In a SAS, the only person authorized to act on behalf of the company is its President. A SAS may not have two Presidents, however, a Director General (“directeur general”) may be appointed and granted powers similar to those of the President.

Corporate Governance

The only governing bodies of a SARL are its directors (“gérants”) and shareholders’ assembly.

A SAS may have ad hoc corporate bodies, such as a supervisory board, an oversight committee, an audit committee, etc. The roles and powers of these corporate bodies can be freely defined in the bylaws, subject however to certain mandatory provisions regarding the powers of the President and those of the shareholders’ assembly.

Obligation to appoint a statutory auditor

A SARL must appoint an auditor if it exceeds, at the close of a financial year, two of the three following thresholds: €1.550.000 of total assets, €3.100.000 of turnover, 50 employees.

A SAS must appoint an auditor if it exceeds, at the close of a financial year, two of the three following thresholds: €1,000,000 of total assets, €2,000,000 of turnover, 20 employees. Moreover, even if the above thresholds are not reached, a SAS must appoint an auditor if it is controlled by a company or if it controls one or more companies. The concept of control in this case is assessed within the meaning of Article L. 233-16 of the French Commercial Code (exclusive or joint control, including where the company has the right to appoint the majority of the corporate officers or the right to exercise a dominant influence over the company under any contractual or statutory provisions).

Corporate finance

Pursuant to French law, only shareholders who own 5% or more of the capital of the company may grant loans in the form of a shareholder’s account. Therefore, in order for a company to be able to borrow from third parties who are not shareholders, it may need to structure such borrowings in the form of bonds.
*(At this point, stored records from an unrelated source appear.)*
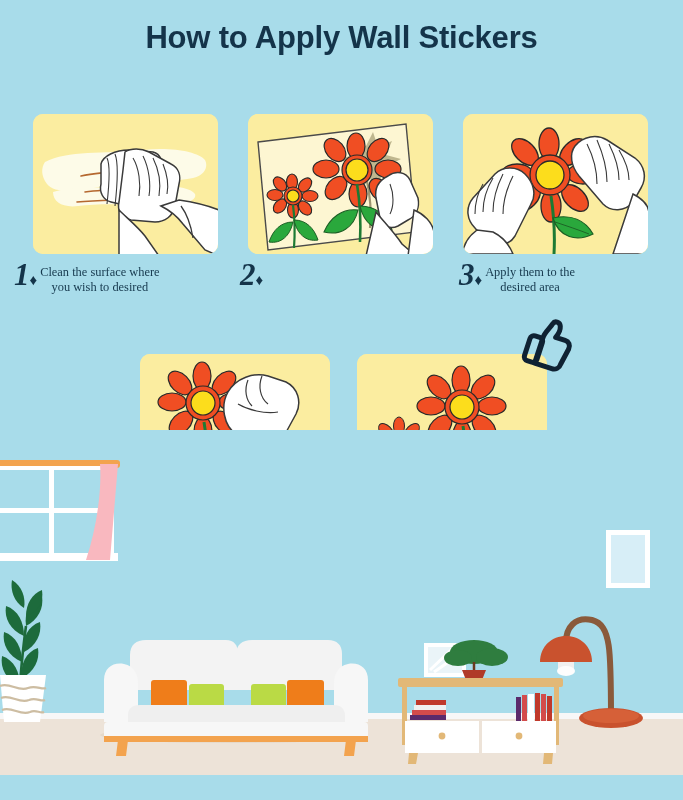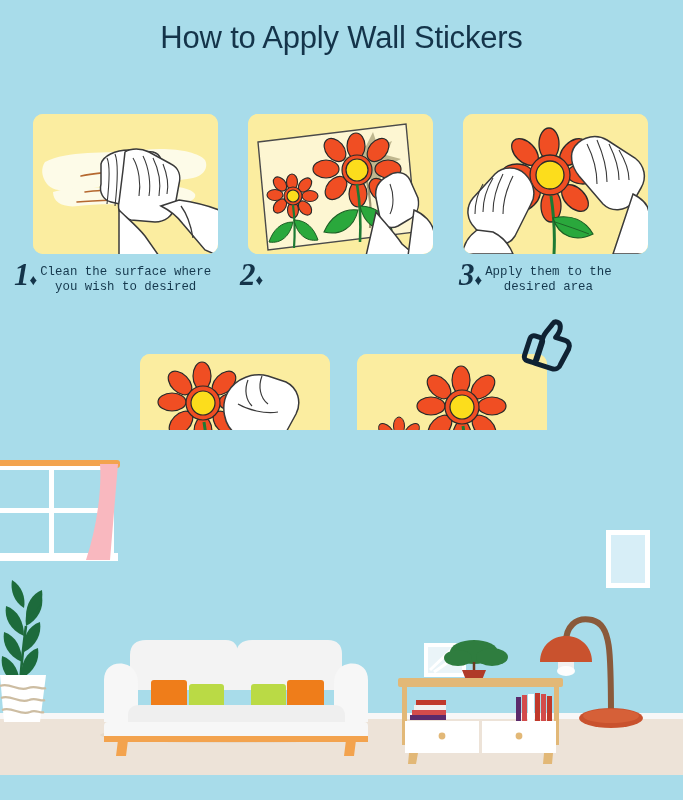--- a/index.html
+++ b/index.html
@@ -11,21 +11,21 @@
     overflow:hidden;
     position:relative;
   }
   #stage{position:absolute;left:0;top:0;width:683px;height:800px;overflow:hidden;}
 
   
   .title{
     position:absolute;left:0;top:20px;width:683px;
     text-align:center;
     font-size:31px;
-    font-weight:normal;
+    font-weight:bold;
     color:#14344a;
     letter-spacing:-0.2px;
     font-family:"Liberation Sans", sans-serif;
   }
 
   
   .card{
     position:absolute;
     background:#fbeda0;
     border-radius:10px;
@@ -53,21 +53,21 @@
     font-style:normal;
     font-size:15px;
     color:#14344a;
   }
   .cap-text{
     font-size:12.4px;
     line-height:1.22;
     color:#15384d;
     text-align:center;
     padding-top:3px;
-    font-family:Liberation Mono, monospace;
+    font-family:Liberation Serif, serif;
   }
   .cap-text.left{text-align:left;}
 
   
   .room{position:absolute;left:0;top:430px;width:683px;height:370px;}
   .room svg{display:block;}
 
   .thumb{position:absolute;left:519px;top:317px;width:62px;height:56px;}
   .thumb svg{display:block;}
 </style>

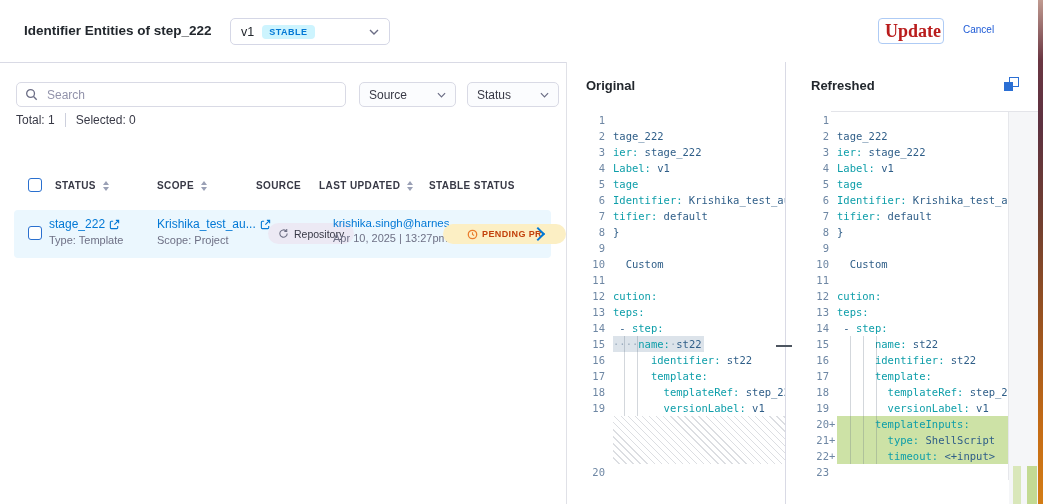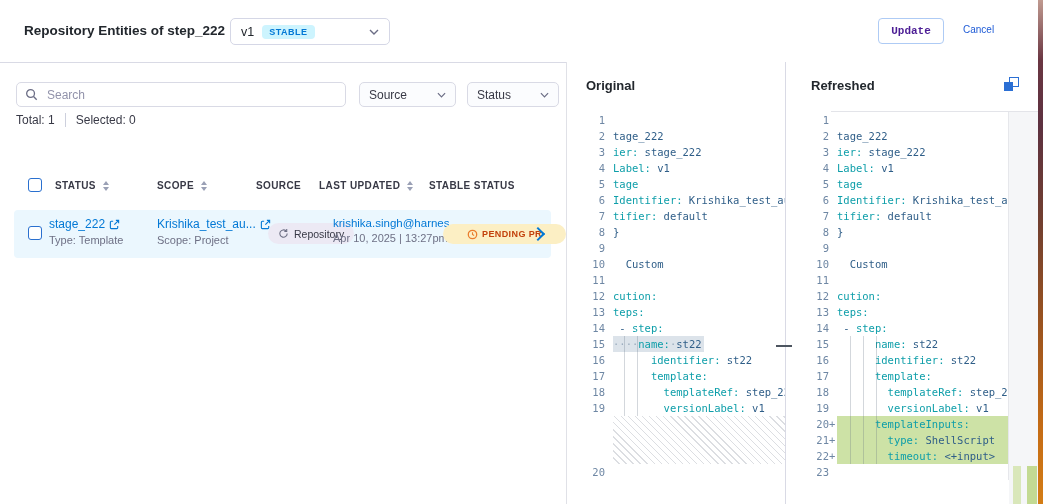--- a/index.html
+++ b/index.html
@@ -8,21 +8,21 @@
   
   #topbar{position:absolute;left:0;top:0;width:1043px;height:62px;background:#fff;border-bottom:1px solid #d9dae5;}
   #page-title{position:absolute;left:24px;top:23px;font-size:13.5px;font-weight:bold;color:#22272d;white-space:nowrap;}
   #version-select{position:absolute;left:230px;top:18px;width:160px;height:27px;border:1px solid #d5d7e6;border-radius:5px;
        background:#fff;display:flex;align-items:center;padding:0 10px;box-sizing:border-box;cursor:pointer;}
   #version-label{font-size:12.5px;color:#22272d;}
   .badge-stable{margin-left:8px;font-size:9px;font-weight:bold;letter-spacing:.5px;color:var(--accent);
        background:var(--stable-bg);border-radius:4px;padding:2px 7px;}
   #version-chevron{margin-left:auto;display:flex;}
   #update-btn{position:absolute;left:878px;top:18px;width:66px;height:26px;border:1px solid #aecbf5;border-radius:4px;
-       background:#fff;color:#4c1d95;font-size:11px;font-weight:bold;font-family:Liberation Mono, monospace;}
+       background:#fff;color:#b91c1c;font-size:18px;font-weight:bold;font-family:Liberation Serif, serif;}
   #cancel-btn{position:absolute;left:963px;top:24px;font-size:10px;font-weight:normal;color:#1e5bd6;cursor:pointer;}
   
   #search-box{position:absolute;left:16px;top:82px;width:330px;height:25px;border:1px solid #d9dae5;border-radius:5px;
        background:#fff;display:flex;align-items:center;padding:0 8px;box-sizing:border-box;}
   #search-input{border:0;outline:none;flex:1;font-size:12px;font-family:inherit;color:#22272d;margin-left:7px;background:transparent;}
   #search-input::placeholder{color:#9293ab;}
   .filter-select{position:absolute;top:82px;height:25px;border:1px solid #d9dae5;border-radius:5px;background:#fbfcfe;
        display:flex;align-items:center;padding:0 9px;box-sizing:border-box;font-size:12px;color:#383946;cursor:pointer;}
   #source-select{left:359px;width:97px;}
   #status-select{left:467px;width:92px;gap:12px;}
@@ -80,21 +80,21 @@
   
   #edge-strip{position:absolute;left:1038px;top:0;width:5px;height:504px;
       background:linear-gradient(180deg,#c09a90 0%,#6a3642 12%,#5d3140 25%,#73402f 45%,#9c541f 65%,#c56c15 85%,#d47d15 100%);}
 </style>
 </head>
 <body>
 
 <div id="app">
 
   <div id="topbar">
-    <div id="page-title">Repository Entities of step_222</div>
+    <div id="page-title">Identifier Entities of step_222</div>
     <div id="version-select">
       <span id="version-label">v1</span>
       <span class="badge-stable">STABLE</span>
       <span id="version-chevron">
         <svg width="10" height="6" viewBox="0 0 10 6" fill="none">
             <path d="M1 1l4 4 4-4" stroke="#6b6d85" stroke-width="1.4"></path>
           </svg>
       </span>
     </div>
     <button id="update-btn" disabled="">Update</button>

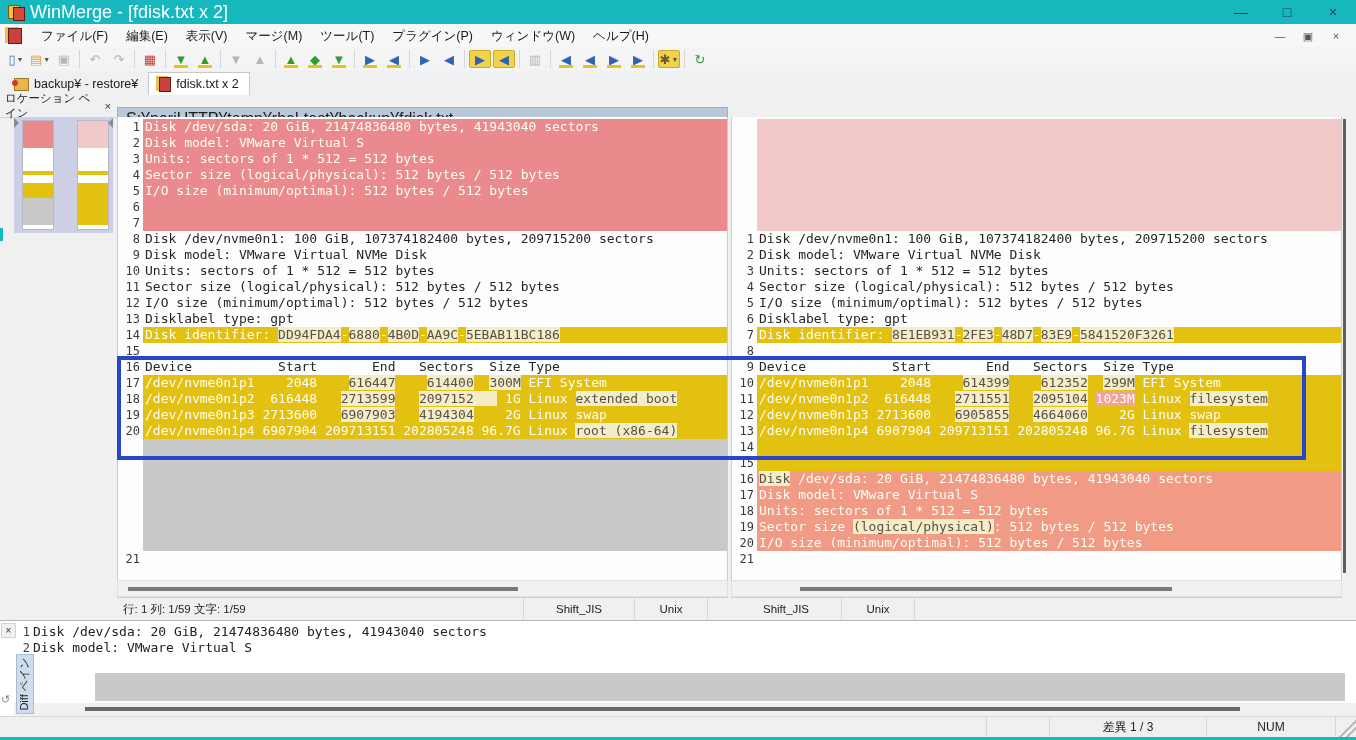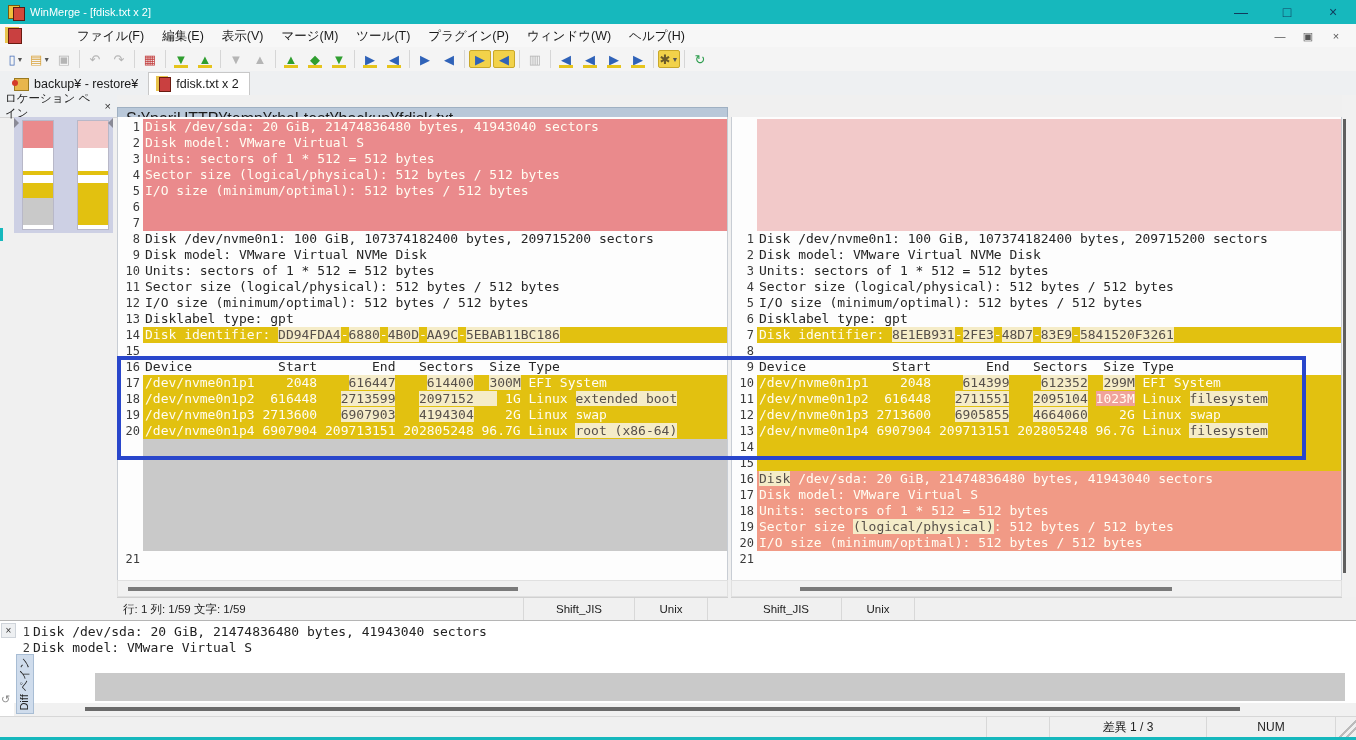--- a/index.html
+++ b/index.html
@@ -4,25 +4,25 @@
 <style>
   html,body{margin:0;padding:0;}
   body{width:1356px;height:740px;overflow:hidden;background:#f0f0f0;
        font-family:"Liberation Sans",sans-serif;position:relative;font-size:12px;color:#222;}
   .abs{position:absolute;}
   
   .titlebar{left:0;top:0;width:1356px;height:24px;background:var(--titlebar);display:flex;align-items:center;}
   .app-icon{width:16px;height:14px;margin:0 6px 0 8px;position:relative;}
   .app-icon .p1{position:absolute;left:0;top:0;width:10px;height:12px;background:#f0c23c;border:1px solid #7a5a10;}
   .app-icon .p2{position:absolute;left:5px;top:2px;width:10px;height:12px;background:#d44a3a;border:1px solid #5a1a10;}
-  .title-text{color:#fff;font-size:11px;}
+  .title-text{color:#fff;font-size:18px;}
   .title-controls{margin-left:auto;display:flex;height:100%;}
   .tc{width:46px;text-align:center;line-height:24px;color:#113a5c;font-size:14px;}
   
-  .menubar{left:0;top:24px;width:1356px;height:23px;background:#f7f7f7;border-bottom:1px solid #e3e3e3;display:flex;align-items:center;gap:36px;}
+  .menubar{left:0;top:24px;width:1356px;height:23px;background:#f7f7f7;border-bottom:1px solid #e3e3e3;display:flex;align-items:center;}
   .menu-doc-icon{width:12px;height:14px;background:#c94040;border:1px solid #6a1a10;margin:0 10px 0 8px;box-shadow:-3px -1px 0 #e8c34c;}
   .menu-item{padding:0 9px;line-height:22px;font-size:12.5px;color:#1a1a1a;}
   .mdi-controls{margin-left:auto;display:flex;margin-right:6px;}
   .mdi{width:26px;text-align:center;color:#555;font-size:11px;line-height:20px;border:1px solid transparent;}
   
   .toolbar{left:0;top:47px;width:1356px;height:24px;background:#f4f4f4;border-bottom:1px solid #e0e0e0;display:flex;align-items:center;padding-left:4px;}
   .tsep{width:1px;height:18px;background:#d6d6d6;margin:0 3px;}
   .tbtn{width:22px;height:20px;margin:0 1px;display:inline-flex;align-items:center;justify-content:center;position:relative;font-size:13px;border-radius:2px;}
   .tbtn.boxed{background:#f2d24a;border:1px solid #c9a82a;width:20px;height:16px;}
   .tbtn.disabled{color:#b5b5b5 !important;}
A SAS can issue bonds at any time and without any condition. A commissioner for the verification of its assets and liabilities must however be appointed if the company does not yet have two balance sheets approved by the shareholders.

A SARL can not issue bonds unless it has reached the thresholds for the appointment of an auditor and if it has three balance sheets approved by the shareholders.

A SAS may issue preferred shares, warrants, convertible bonds and other types of financial instruments, whereas a SARL cannot.

Shareholders rights and obligations

Subject to certain mandatory provisions, the rights and obligations of the shareholders of a SAS can be freely determined in the by-laws (including, pre-emption rights, tag-along and drag-along rights, exit and exclusion rights, etc.). By contrast, most legal provisions regarding the relationship between shareholders in a SARL are mandatory, and may be customized to a much lesser extent that in a SAS.

A SAS can issue preferred shares, with multiple voting rights, preferential dividend rights and/or veto rights. A SARL may issue ordinary shares only which give the same voting and dividend rights.

Transfer of shares

The transfer of shares of a SARL is subject to the mandatory approval of the remaining shareholders at a super-majority vote provided for by the law. By contrast, in a SAS, the bylaws may determine whether the transfer of shares may be freely effected, or subject to a right of approval (which may be granted by the President of the company, by the shareholders at the majority specified in the bylaws, or by any other competent corporate body), or to other restrictions which may be specified in the by-laws.